Within the worldview of the psalms the conception of heaven or hell as places that people go in the afterlife has not developed and as we saw in Psalm 6 the conception of Sheol as a place where the dead go is not a place of reward or punishment but simply a place outside of the realm of the living. When the author speaks of God ransoming their soul from Sheol it is trusting that God will not let them die at this point while their persecutors prosper, but instead that the moral order of God’s promises will ensure that their life endures but the life of the wealthy persecutors will reach its end without God’s intervention on their behalf. The God of Israel is a God who intervenes in the life of the faithful to ensure that they are not destroyed, and that God’s promises bear fruit in their lives.
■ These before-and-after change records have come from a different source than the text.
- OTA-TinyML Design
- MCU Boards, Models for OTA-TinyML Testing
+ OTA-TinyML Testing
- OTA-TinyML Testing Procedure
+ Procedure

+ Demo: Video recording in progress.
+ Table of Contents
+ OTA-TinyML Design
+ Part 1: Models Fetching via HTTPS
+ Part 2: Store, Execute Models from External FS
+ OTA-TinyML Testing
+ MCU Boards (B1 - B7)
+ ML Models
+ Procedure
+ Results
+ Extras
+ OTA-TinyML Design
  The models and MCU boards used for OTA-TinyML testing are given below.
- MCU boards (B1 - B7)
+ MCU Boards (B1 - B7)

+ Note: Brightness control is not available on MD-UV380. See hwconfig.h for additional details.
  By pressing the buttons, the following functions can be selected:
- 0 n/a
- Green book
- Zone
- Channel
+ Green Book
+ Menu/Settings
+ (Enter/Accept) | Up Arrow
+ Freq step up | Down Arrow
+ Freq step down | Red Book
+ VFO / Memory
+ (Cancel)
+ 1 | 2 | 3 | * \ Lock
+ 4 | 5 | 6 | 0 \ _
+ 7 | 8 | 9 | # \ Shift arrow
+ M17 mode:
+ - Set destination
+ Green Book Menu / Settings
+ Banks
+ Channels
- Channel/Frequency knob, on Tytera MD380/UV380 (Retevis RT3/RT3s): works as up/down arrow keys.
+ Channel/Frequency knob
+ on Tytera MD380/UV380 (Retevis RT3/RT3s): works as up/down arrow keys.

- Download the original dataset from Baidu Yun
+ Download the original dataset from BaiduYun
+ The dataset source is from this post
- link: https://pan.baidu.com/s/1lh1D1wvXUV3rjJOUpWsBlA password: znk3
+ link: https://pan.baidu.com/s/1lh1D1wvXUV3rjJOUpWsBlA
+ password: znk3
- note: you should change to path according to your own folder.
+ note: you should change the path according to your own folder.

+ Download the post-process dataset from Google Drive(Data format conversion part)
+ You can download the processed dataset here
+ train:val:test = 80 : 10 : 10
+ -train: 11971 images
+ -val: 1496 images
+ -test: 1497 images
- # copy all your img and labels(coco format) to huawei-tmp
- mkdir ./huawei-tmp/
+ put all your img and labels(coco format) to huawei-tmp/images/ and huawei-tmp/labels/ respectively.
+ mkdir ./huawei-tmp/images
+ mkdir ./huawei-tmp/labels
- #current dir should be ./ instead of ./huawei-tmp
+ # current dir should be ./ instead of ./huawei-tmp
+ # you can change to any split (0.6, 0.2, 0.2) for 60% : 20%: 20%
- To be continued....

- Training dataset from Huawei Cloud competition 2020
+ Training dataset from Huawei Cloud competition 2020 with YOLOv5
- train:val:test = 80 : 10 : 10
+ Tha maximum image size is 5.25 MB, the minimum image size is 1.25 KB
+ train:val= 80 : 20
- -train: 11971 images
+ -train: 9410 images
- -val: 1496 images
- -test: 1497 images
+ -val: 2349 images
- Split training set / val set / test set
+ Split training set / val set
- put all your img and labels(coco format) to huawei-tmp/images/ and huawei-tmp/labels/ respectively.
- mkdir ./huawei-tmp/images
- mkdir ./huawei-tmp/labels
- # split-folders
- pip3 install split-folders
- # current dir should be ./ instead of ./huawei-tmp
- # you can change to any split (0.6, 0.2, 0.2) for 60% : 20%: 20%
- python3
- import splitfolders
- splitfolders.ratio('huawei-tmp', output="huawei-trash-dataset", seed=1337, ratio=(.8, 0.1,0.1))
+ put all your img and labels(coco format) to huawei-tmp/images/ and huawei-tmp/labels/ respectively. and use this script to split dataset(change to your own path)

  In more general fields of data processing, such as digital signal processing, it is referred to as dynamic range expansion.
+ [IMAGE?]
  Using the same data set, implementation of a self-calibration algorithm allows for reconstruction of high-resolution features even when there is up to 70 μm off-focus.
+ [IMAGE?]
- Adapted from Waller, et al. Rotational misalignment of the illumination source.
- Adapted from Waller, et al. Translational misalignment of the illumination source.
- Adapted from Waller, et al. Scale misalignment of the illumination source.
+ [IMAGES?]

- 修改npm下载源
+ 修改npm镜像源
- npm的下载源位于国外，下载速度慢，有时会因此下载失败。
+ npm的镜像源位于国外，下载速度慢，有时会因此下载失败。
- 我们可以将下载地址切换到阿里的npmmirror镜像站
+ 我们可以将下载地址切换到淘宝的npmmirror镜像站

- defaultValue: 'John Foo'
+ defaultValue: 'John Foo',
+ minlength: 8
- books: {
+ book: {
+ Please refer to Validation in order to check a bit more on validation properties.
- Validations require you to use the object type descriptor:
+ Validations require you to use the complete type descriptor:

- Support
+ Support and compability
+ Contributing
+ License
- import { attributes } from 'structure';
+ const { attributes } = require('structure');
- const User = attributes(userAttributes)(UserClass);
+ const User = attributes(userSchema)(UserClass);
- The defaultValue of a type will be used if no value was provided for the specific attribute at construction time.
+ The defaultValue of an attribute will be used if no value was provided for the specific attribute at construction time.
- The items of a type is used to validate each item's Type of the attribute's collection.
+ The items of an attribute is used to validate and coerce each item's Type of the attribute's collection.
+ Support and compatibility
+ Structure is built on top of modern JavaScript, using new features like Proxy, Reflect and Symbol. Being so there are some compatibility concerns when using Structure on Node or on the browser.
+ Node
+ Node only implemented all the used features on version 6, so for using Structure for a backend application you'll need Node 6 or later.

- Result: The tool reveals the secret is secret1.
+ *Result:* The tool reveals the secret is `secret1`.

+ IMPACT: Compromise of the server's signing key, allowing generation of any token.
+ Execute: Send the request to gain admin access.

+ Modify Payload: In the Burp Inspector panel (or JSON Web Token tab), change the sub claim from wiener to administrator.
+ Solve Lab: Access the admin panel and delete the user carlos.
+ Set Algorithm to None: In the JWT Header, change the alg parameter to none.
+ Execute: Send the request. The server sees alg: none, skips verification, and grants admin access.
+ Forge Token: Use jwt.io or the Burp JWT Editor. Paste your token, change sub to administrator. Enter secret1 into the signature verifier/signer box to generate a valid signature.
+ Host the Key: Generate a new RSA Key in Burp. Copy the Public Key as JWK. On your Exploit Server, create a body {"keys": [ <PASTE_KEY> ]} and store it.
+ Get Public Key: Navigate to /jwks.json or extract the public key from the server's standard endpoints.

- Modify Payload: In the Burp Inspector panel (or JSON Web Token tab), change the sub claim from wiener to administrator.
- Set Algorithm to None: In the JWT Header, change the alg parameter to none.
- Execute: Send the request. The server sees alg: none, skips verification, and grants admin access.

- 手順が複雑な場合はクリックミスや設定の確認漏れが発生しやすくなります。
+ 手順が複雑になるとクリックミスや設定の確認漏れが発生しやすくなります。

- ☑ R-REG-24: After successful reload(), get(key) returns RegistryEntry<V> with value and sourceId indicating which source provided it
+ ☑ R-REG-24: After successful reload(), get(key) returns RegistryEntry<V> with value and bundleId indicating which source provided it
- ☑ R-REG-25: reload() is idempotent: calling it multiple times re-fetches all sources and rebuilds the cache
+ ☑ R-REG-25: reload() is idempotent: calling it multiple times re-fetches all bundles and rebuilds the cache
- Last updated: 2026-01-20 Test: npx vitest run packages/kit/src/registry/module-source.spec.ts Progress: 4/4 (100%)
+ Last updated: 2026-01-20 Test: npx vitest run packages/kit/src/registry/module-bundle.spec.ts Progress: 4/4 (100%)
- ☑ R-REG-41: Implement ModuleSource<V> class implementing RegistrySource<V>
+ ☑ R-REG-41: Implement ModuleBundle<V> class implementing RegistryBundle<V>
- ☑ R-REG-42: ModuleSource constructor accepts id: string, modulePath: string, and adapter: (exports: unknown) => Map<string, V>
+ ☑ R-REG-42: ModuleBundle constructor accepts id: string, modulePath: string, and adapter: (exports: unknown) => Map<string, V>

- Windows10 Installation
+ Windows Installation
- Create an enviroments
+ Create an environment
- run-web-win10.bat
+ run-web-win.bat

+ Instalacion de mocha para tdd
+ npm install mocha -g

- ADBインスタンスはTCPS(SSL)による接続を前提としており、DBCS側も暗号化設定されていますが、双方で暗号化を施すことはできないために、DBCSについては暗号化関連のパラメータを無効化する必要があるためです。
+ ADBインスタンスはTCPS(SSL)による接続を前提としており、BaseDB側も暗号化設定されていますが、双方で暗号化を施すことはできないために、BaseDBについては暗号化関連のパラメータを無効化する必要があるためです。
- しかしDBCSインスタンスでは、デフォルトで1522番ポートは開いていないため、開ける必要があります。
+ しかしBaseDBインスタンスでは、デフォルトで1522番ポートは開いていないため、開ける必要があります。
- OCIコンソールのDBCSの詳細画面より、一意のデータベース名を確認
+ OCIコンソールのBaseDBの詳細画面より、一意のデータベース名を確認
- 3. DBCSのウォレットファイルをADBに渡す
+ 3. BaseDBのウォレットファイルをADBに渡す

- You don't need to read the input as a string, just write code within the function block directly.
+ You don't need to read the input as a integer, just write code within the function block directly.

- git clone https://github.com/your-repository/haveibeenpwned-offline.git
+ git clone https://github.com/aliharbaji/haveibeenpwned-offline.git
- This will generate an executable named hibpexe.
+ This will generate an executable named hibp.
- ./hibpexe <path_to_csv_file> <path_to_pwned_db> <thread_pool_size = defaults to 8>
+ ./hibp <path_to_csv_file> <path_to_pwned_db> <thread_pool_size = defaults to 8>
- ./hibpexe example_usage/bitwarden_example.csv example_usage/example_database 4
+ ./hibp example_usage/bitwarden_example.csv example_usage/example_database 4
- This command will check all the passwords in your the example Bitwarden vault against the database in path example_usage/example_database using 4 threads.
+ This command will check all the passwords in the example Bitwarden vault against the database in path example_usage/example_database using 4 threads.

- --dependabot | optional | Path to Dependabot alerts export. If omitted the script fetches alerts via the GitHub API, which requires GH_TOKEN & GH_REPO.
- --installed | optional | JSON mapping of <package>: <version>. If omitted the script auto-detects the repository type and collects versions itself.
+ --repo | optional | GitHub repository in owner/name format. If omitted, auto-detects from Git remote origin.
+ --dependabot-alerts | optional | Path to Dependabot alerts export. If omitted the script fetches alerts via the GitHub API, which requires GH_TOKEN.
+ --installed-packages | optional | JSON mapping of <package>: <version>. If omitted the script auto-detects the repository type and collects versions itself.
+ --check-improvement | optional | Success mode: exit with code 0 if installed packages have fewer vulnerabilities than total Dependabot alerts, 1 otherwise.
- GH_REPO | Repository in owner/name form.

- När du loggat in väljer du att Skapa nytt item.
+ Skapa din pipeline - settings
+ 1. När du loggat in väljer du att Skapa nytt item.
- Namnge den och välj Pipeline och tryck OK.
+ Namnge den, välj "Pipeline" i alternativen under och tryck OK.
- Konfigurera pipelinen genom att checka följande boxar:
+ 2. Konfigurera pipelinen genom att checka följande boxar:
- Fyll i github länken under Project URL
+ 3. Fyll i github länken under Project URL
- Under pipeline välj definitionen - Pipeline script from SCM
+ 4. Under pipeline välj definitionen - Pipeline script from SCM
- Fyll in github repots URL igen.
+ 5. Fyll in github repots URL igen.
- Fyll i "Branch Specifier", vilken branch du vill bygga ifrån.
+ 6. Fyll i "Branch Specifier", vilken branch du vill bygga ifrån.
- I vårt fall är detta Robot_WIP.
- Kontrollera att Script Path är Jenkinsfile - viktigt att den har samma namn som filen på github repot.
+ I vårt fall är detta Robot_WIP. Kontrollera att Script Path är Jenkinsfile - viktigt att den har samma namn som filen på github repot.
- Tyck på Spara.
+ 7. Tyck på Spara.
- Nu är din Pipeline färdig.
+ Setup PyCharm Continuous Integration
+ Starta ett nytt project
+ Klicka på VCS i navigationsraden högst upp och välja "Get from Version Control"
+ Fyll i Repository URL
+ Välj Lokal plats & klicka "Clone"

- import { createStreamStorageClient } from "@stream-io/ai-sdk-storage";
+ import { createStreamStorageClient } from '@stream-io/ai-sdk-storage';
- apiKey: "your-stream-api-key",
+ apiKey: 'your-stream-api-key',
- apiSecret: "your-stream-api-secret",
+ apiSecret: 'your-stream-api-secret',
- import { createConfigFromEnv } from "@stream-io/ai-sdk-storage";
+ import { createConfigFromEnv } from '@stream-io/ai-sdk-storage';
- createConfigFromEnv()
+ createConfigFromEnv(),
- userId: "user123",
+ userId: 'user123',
This final Korahite psalm of Book II (Psalms 42-49) is an example of a reflection on situational wisdom. The psalms are more poetry than systematic theology and combine emotion with logic and faith to attempt to discern an answer to the world as the authors of these songs encounter them. Looking at the world from the perspective of one undergoing persecution by a wealthy and powerful oppressor, the psalmist can see death as God’s equalizer. Illness, weakness and impending death in psalms of lament are all brought before God as things that are being unfairly born by the righteous one. But the wisdom of the book of psalms is bringing all these pieces of situational wisdom, cries of lament, praises of joy, love songs and meditations together into a collection of psalms which address the breadth of human emotion and experience.

4 thoughts on “Psalm 49 Wealth, Wisdom and Death

  1. anitashope

    Like a mother who is pregnant, she loves it until about the 9th month and enough already. I think life is the same way. We love Christ, we know he is there for us but Like Kenny says, we don’t want to go now. But for the Christian a time does come when you are ready. Tired of the fight to live, whether you are sick or healthy. The body just doesn’t work like it use to. Just like in pregnancy, God gets us ready and in death, he also gets us ready. I think the fear come when we did not get that time to get ready.